ASSIGNMENT
Find the line in the entries below that contains "Guante Malla Largo Azul: 1". Repeat it exactly, and every line after it through the line that contains "total: 31925.60 -> 33435.82".

───── SOURCE MATERIAL ─────

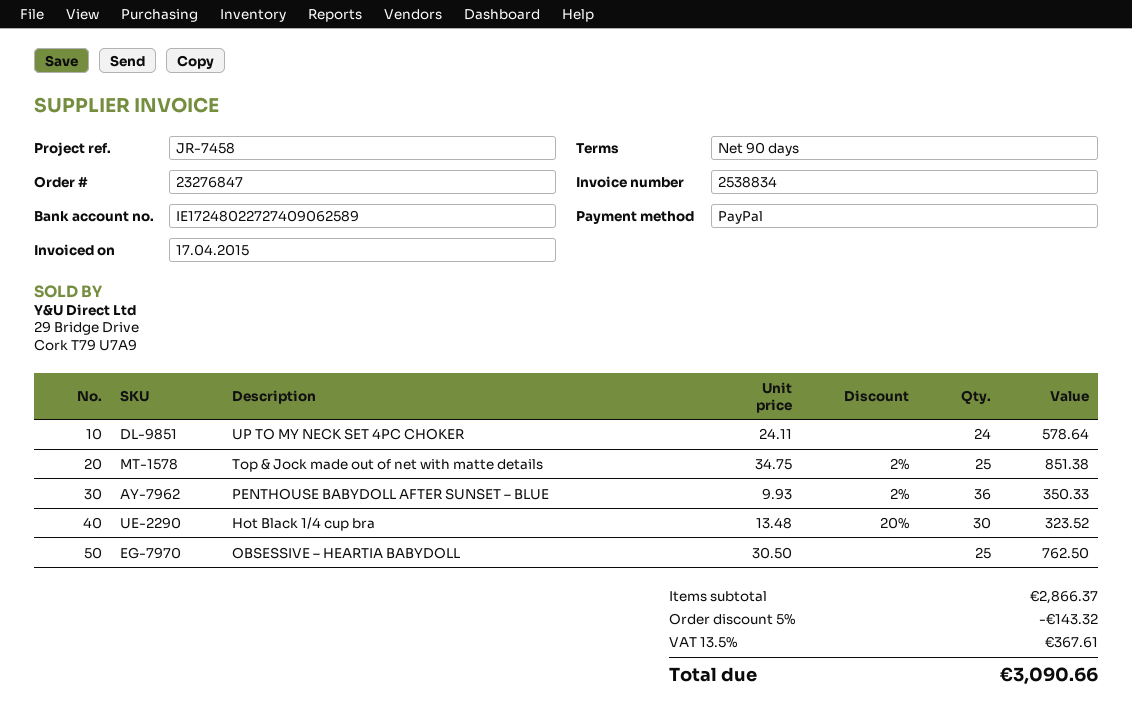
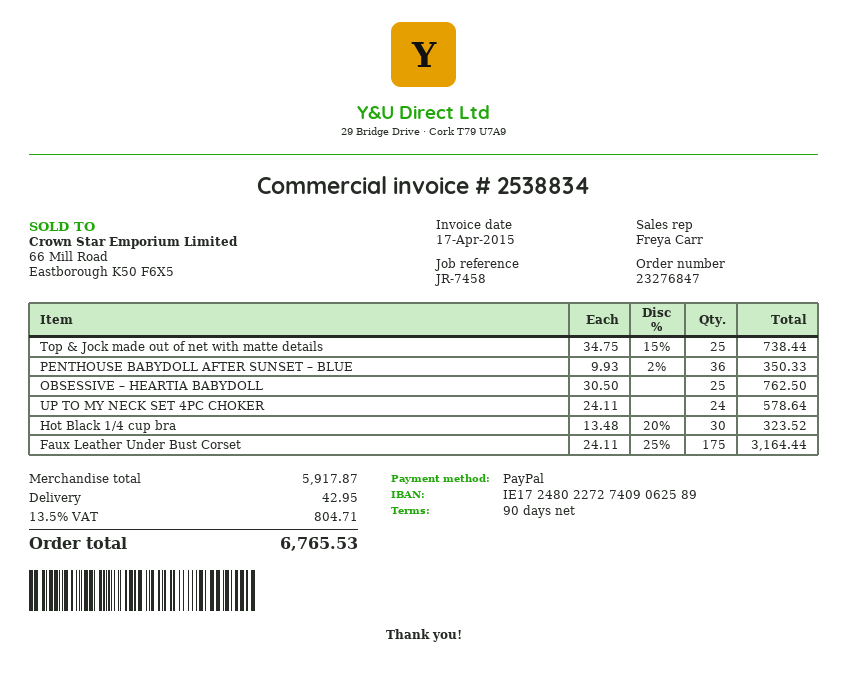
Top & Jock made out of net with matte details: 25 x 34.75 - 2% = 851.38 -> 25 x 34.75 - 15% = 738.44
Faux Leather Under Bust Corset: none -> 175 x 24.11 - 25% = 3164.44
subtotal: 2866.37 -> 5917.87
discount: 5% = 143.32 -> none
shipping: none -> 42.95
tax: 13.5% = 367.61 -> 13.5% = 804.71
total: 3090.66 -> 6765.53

─────
───── SOURCE MATERIAL ─────

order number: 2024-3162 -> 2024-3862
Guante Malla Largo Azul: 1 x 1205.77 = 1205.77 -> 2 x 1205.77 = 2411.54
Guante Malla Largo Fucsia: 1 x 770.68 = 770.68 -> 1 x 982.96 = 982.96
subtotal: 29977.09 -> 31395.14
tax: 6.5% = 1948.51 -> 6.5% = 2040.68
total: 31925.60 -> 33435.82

─────
───── SOURCE MATERIAL ─────

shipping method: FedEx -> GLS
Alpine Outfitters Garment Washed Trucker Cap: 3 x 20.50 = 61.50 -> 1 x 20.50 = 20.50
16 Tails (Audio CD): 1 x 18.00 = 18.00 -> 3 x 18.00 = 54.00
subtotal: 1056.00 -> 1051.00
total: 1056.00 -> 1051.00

─────

OUTPUT FOR THIS EXERCISE
Guante Malla Largo Azul: 1 x 1205.77 = 1205.77 -> 2 x 1205.77 = 2411.54
Guante Malla Largo Fucsia: 1 x 770.68 = 770.68 -> 1 x 982.96 = 982.96
subtotal: 29977.09 -> 31395.14
tax: 6.5% = 1948.51 -> 6.5% = 2040.68
total: 31925.60 -> 33435.82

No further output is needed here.